Bei der Ankunft ist noch alles etwas unübersichtlich, nach einer kurzen Eingangsuntersuchung und der Registrierung durch eine so genannte "Ausweis- und Bezugskarte" sollen die überwiegend Frauen und Kinder – es sind 40 an der Zahl – auf die drei Häuser des Jugendhauses verteilt werden. Hier stehen verschiedene Zimmer mit insgesamt 64 Betten zur Verfügung und auch sanitäre Einrichtungen. Nach einer äußerst erfolgreichen Sammelaktion am vergangenen Wochenende gibt es auch Betten für Babys und Kleinkinder, die zusätzlich bereit gestellt werden.
Auf Tischen im Aufenthaltsraum haben die Hilfskräfte Hygienepakete gestapelt, beispielsweise Windeln, Duschgel, Zahnbürsten, Zahnpasta und Cremes. Was die Versorgung mit Essen und Getränken angeht: Diese kommt in Leinach von der Einrichtung selbst.
Auch der Bürgermeister von Leinach, Arno Mager, ist vor Ort, um die Menschen zu begrüßen und verteilt Gummibärchen und Snacks an die Kinder. Er war gegen Mittag darüber informiert worden, dass ein Bus mit Flüchtlingen aus Geldersheim nach Leinach startet. "Es war klar, dass in den nächsten Tagen Geflüchtete zu uns kommen, allerdings nicht genau wann."

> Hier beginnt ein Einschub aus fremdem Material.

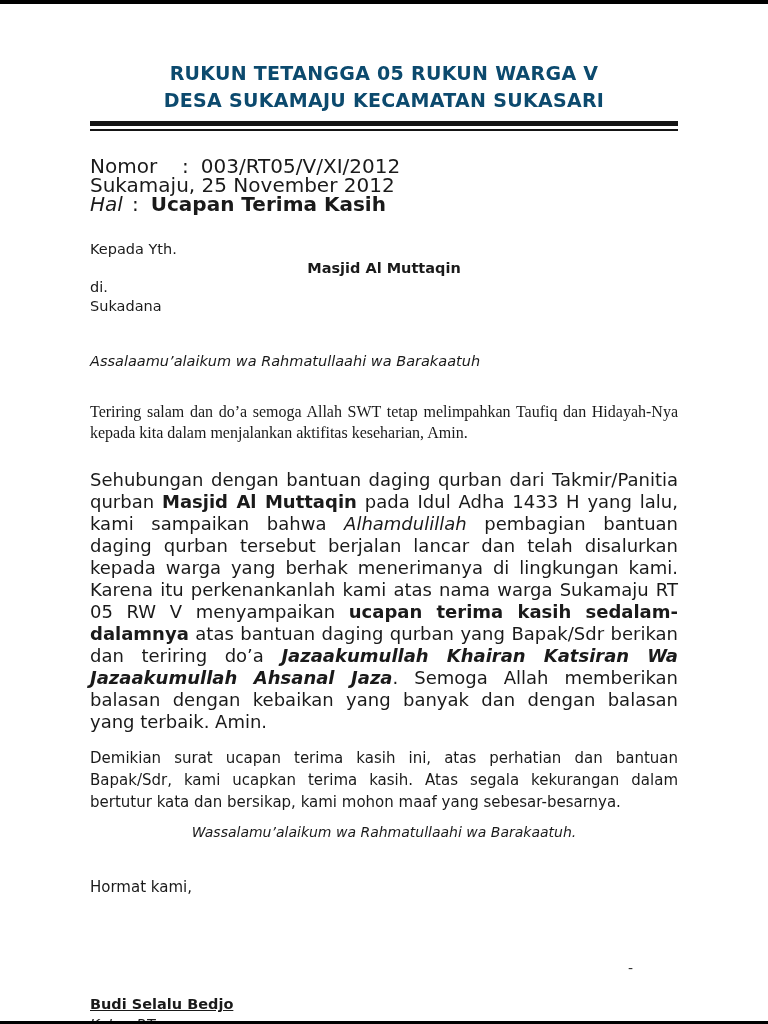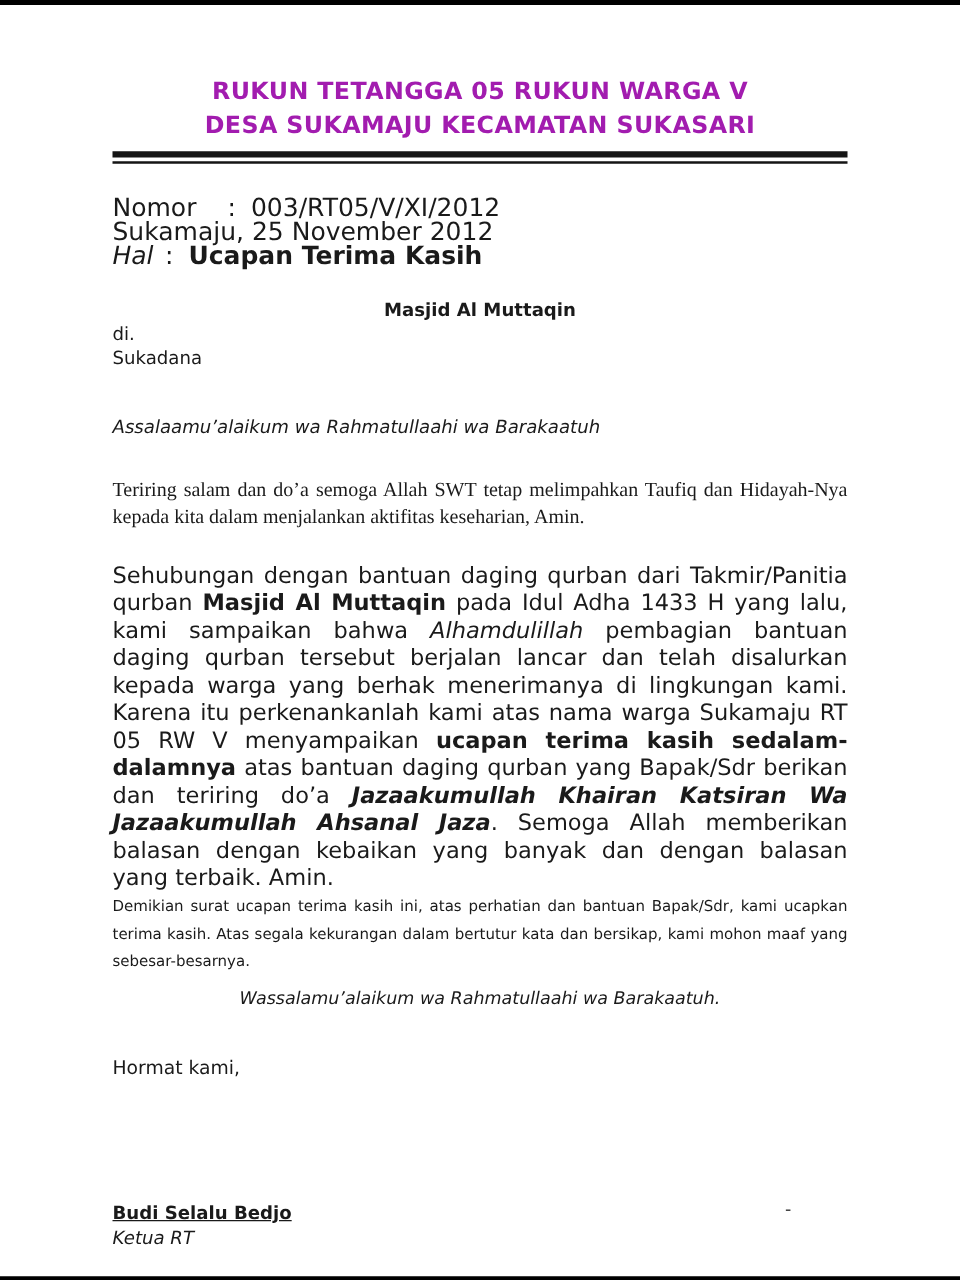--- a/index.html
+++ b/index.html
@@ -30,7 +30,7 @@
     font-size: 19px;
     line-height: 27px;
     letter-spacing: 0.3px;
-    color: #a21caf;
+    color: #0c4a6e;
   }
   .rule {
     margin-top: 7px;

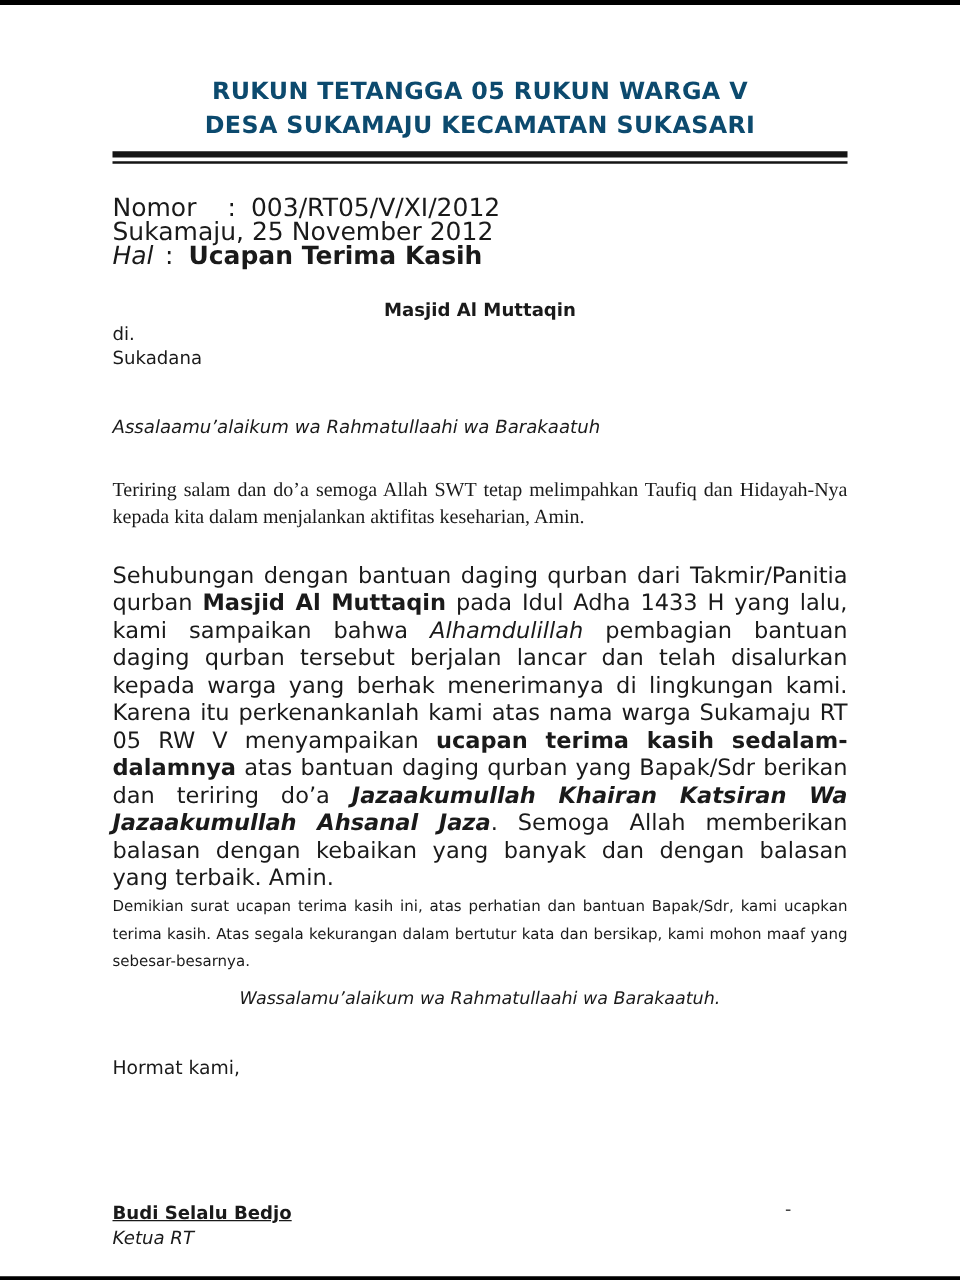--- a/index.html
+++ b/index.html
@@ -120,6 +120,7 @@
     </section>
 
     <section class="recipient">
+      <div>Kepada Yth.</div>
       <div class="bold">Masjid Al Muttaqin</div>
       <div>di.</div>
       <div>Sukadana</div>

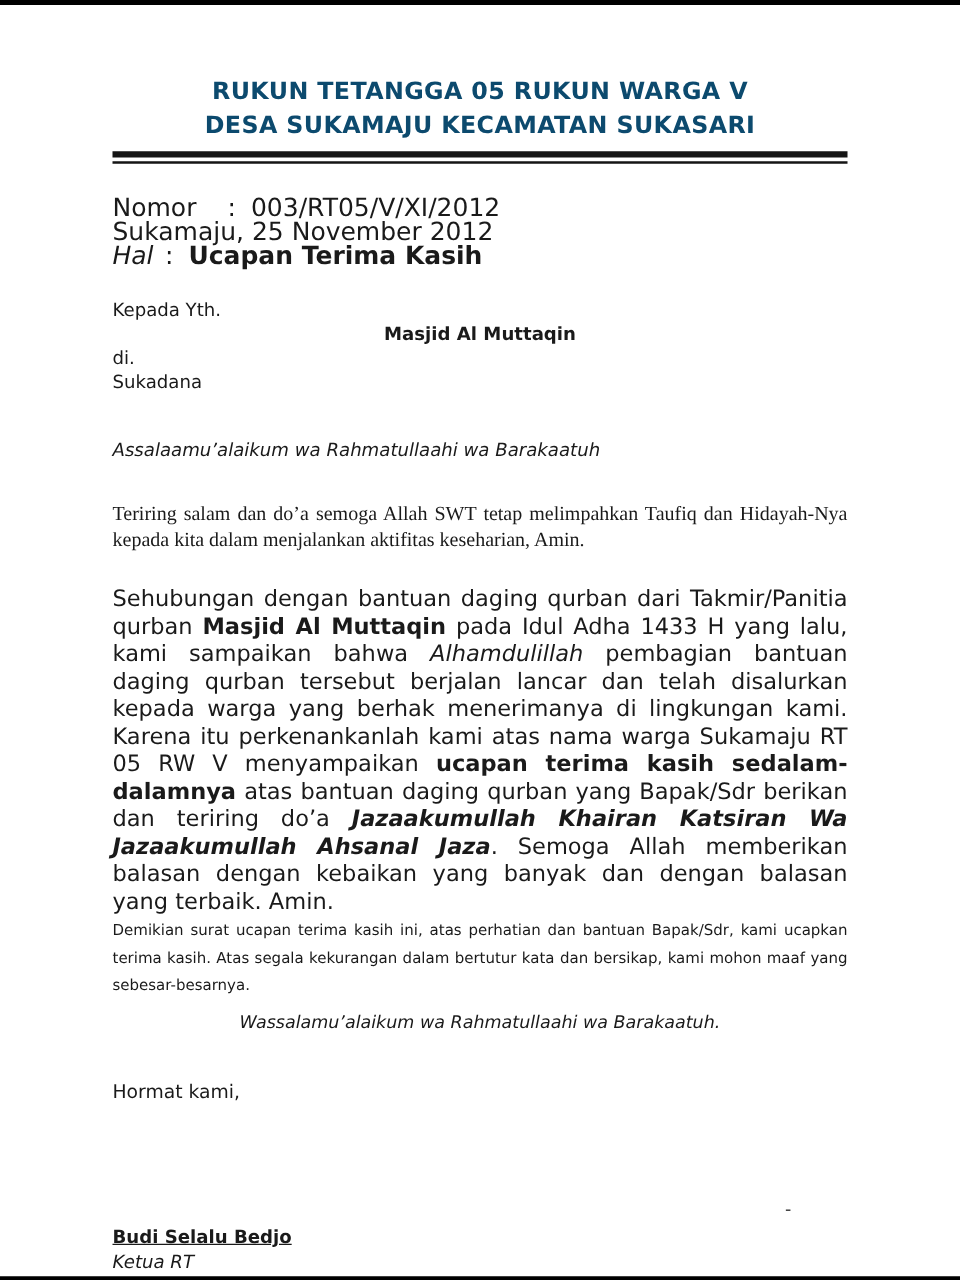--- a/index.html
+++ b/index.html
@@ -67,7 +67,8 @@
     line-height: 22px;
   }
   .para.closing {
-    font-size: 12px;
+    margin-top: 14px;
+    font-size: 15px;
     line-height: 22px;
   }
   .salutation.close { margin-top: 10px; font-size: 14px; text-align: center; }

Mager erzählt, dass am Morgen bereits ein Bus des Thüngener Busunternehmens Werntal-Reisen in Leinach gehalten habe, "mindestens zwei Flüchtlinge sind privat bei uns untergebracht worden". Wie bereits berichtet, hatte sich die Eigentümerin des Busunternehmens mit einer in Thüngen (Lkr. Main-Spessart) lebenden Ukrainerin zusammengetan und einen Bustransport organisiert. So wurden Hilfsgüter mit dem Bus in die Ukraine gebracht, auf der Rückfahrt wurden Geflüchtete mit nach Deutschland genommen.
Was passiert mit den Haustieren?
Im Jugendhaus Leinach stellt sich indes die Frage, was mit den Haustieren passiert, die die vertriebenen Menschen mit nach Deutschland gebracht haben. Schnell wird eine Lösung gefunden: Zur Freude aller dürfen sie mit im Jugendhaus untergebracht werden. Zudem geht ein Anruf ein, dass weitere Geflüchtete vor dem Würzburger Landratsamt stehen. Auch hier wird schnell Abhilfe geschaffen. Sie können ebenfalls in Leinach untergebracht werden, schließlich sind noch Betten frei. Zwei Zimmer allerdings, erklären die Hilfskräfte, müssten in Zeiten der Pandemie – im Falle einer Corona-Infektion – für die Isolation freigehalten werden.
In den kommenden Tagen, so Eberth weiter, würden die Identitäten geprüft und die Menschen -sofern noch nicht passiert - zentral registriert. Nun aber sollten sie erstmal zur Ruhe kommen. Er bat die Bürger darum, die Privatsphäre der Geflüchteten zu respektieren.
Auch in den nächsten Tagen könnten in den weiteren Notunterkünften des Landkreises Vertriebene untergebracht werden. Meist, so hieß es aus der Pressestelle des Landratsamtes, handle es sich bei den Geflüchteten um Frauen und Kinder, da Männer zwischen 18 und 60 Jahren die Ukraine derzeit nicht verlassen dürfen, da sie von ihrer Regierung zum Kampf gegen die russische Invasionsarmee aufgerufen sind.
Der Landkreis sei gut vorbereitet. So stehen im Naturfreundehaus in Veitshöchheim Betten zur Verfügung, die Mehrfachturnhalle der Realschule Ochsenfurt wurde als Notunterkunft eingerichtet, auch in Röttingen seien die Vorbereitungen am Laufen, um in dem leerstehenden Trakt eines Seniorenheimes Plätze für Mütter mit Babys und Senioren über 60 Jahren zu schaffen.
Hilfsangebote weiter über das Online-Portal des Landkreises
Hilfsangebote, wie etwa eine mögliche Kinderbetreuung, Dolmetscher-Tätigkeiten oder andere Hilfestellungen, werden weiter gesucht und sollen über das zentrale Hilfe-Portal des Landkreises an das Landratsamt gemeldet werden. Der Link dazu ist unter www.landkreis-wuerzburg.de/ukraine-hilfe zu finden.